We are talking about things that had a meaning when they were made. They later develop other meanings, every time they are seen or recalled. They even take on fresh meanings, even if nobody knows how or when they were made. And this continues interminably, through times when they have no meaning as no one remembers to even think about what they might be. So why do these endless conversations not end, together with the things that nurture them? Why these soiled cloths were laid aside, no one knows… Because they are the depositaries and the witnesses of time. Time is the dream of God and it is all that we shelterless humans have to live.

Let us look at the series of 94’ works entitled Ela que não está (She who isnt here), based on the shapes created by removing interventions overlaid on the Giotto fresco portraying the death of St. Francis in the Bardi Chapel at the Santa Croce church in Florence, Italy. What is cited is not the image, but rather what it lacks. Perhaps because this is what it lacks, what it lost, that which best recounts the irreversible passage of time. If we restrict ourselves to a more superficial analysis of this set of works, we can affirm that Daniel Senise was dedicated to revisiting the history of painting, based on his historiographic information that is erudite to some extent. The link between a logic of citation/appropriation and a strategy of subversion/inversion of values – what is retained is not the image but rather the gap indicating what has been lost – leads to the identification of a critical stance and a work of deconstruction of representation and the traditional, enshrined imagetics. All this is present in the works of the painter, and this hypothetical reading is obviously plausible. However, we feel it is crucial to extend the horizons of an analysis of these problems, as the painter himself extends his own field of reference and experimentation in a broad-ranging and generous manner.

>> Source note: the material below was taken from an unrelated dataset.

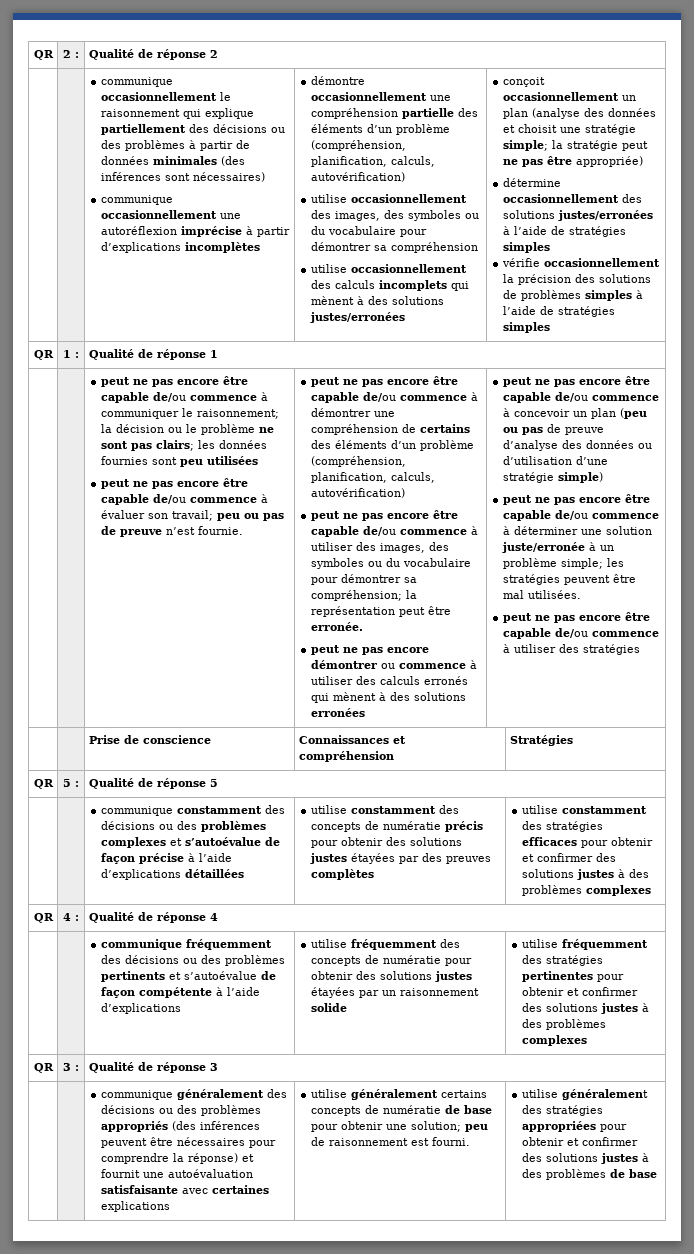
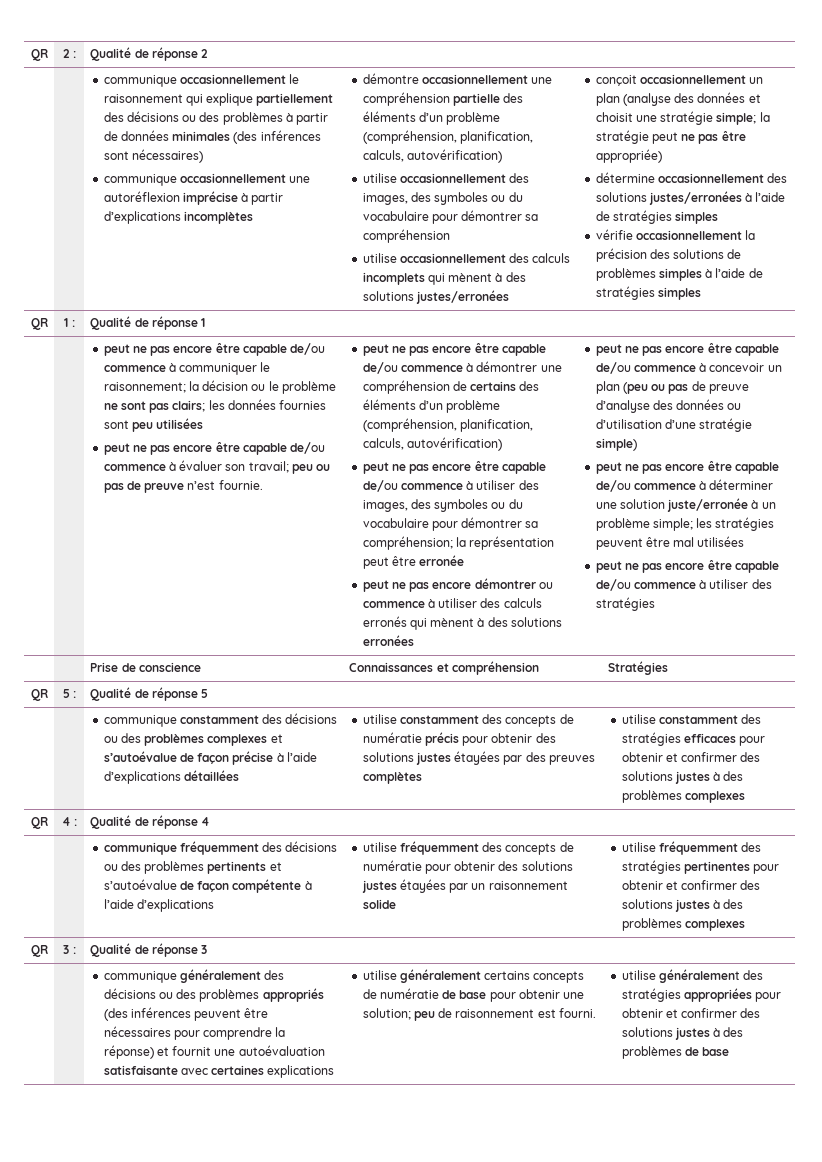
- peut ne pas encore être capable de/ou commence à utiliser des images, des symboles ou du vocabulaire pour démontrer sa compréhension; la représentation peut être erronée.
+ peut ne pas encore être capable de/ou commence à utiliser des images, des symboles ou du vocabulaire pour démontrer sa compréhension; la représentation peut être erronée
- peut ne pas encore être capable de/ou commence à déterminer une solution juste/erronée à un problème simple; les stratégies peuvent être mal utilisées.
+ peut ne pas encore être capable de/ou commence à déterminer une solution juste/erronée à un problème simple; les stratégies peuvent être mal utilisées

For instance, if we were to look at the set of works based on the Portrait of the Artist’s Mother by Whistler, we note that the more important than the content of the citation as such is the play of the composition that it allows. A play of symmetries that expands in different directions and gives rise to multiple dreamlike playful exercises: oppositions between front and back; a double silhouette that is also a glass; the reversibility of functions between shape and background, an image that at one moment seems to emerge to suggest a figure to us and then vanishes, extending a landscape before us. An aura of sweat on an ancient cloth is perhaps the most that we can aspire to as the symbol of an idea and a history for humankind that helps us to deal with the human frailty of our times; which is simultaneously this historical time in which we all live and the time of life of each of us. Painting is one of the many ways of recording the marks of the sweat of time. This is why it is called an aura.